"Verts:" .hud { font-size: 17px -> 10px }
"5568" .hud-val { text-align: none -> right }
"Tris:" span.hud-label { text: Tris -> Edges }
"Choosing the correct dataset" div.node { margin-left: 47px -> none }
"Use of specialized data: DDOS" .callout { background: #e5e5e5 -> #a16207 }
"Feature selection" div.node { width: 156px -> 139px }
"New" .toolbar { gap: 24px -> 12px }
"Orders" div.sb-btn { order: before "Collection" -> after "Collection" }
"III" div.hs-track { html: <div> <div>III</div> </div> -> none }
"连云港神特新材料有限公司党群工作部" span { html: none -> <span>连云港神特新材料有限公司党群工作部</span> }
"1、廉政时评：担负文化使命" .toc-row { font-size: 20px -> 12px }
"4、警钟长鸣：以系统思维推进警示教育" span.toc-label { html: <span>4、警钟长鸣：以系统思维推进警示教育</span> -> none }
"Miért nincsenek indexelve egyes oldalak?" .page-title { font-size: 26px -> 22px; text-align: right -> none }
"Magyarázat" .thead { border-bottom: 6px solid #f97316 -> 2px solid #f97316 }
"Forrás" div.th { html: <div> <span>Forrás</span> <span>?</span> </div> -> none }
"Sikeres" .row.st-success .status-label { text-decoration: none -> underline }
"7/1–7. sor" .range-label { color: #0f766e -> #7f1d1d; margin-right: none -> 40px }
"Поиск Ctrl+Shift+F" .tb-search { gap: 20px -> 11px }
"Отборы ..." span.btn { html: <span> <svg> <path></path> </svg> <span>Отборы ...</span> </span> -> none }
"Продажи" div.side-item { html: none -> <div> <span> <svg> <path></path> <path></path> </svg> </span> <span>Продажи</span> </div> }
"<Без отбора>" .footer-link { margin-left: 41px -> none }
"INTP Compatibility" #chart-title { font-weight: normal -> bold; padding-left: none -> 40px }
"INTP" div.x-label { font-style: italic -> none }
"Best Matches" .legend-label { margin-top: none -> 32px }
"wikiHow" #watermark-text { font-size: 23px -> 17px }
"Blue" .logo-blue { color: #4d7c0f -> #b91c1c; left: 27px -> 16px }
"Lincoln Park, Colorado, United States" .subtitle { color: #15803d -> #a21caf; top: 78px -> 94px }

::::::::::

Exercise details:
Retype the lines beginning at the one containing "color: #4d7c0f ->" and ending at the final line of the material, both included.

Task solution:
"Blue" .logo-blue { color: #4d7c0f -> #b91c1c; left: 27px -> 16px }
"Lincoln Park, Colorado, United States" .subtitle { color: #15803d -> #a21caf; top: 78px -> 94px }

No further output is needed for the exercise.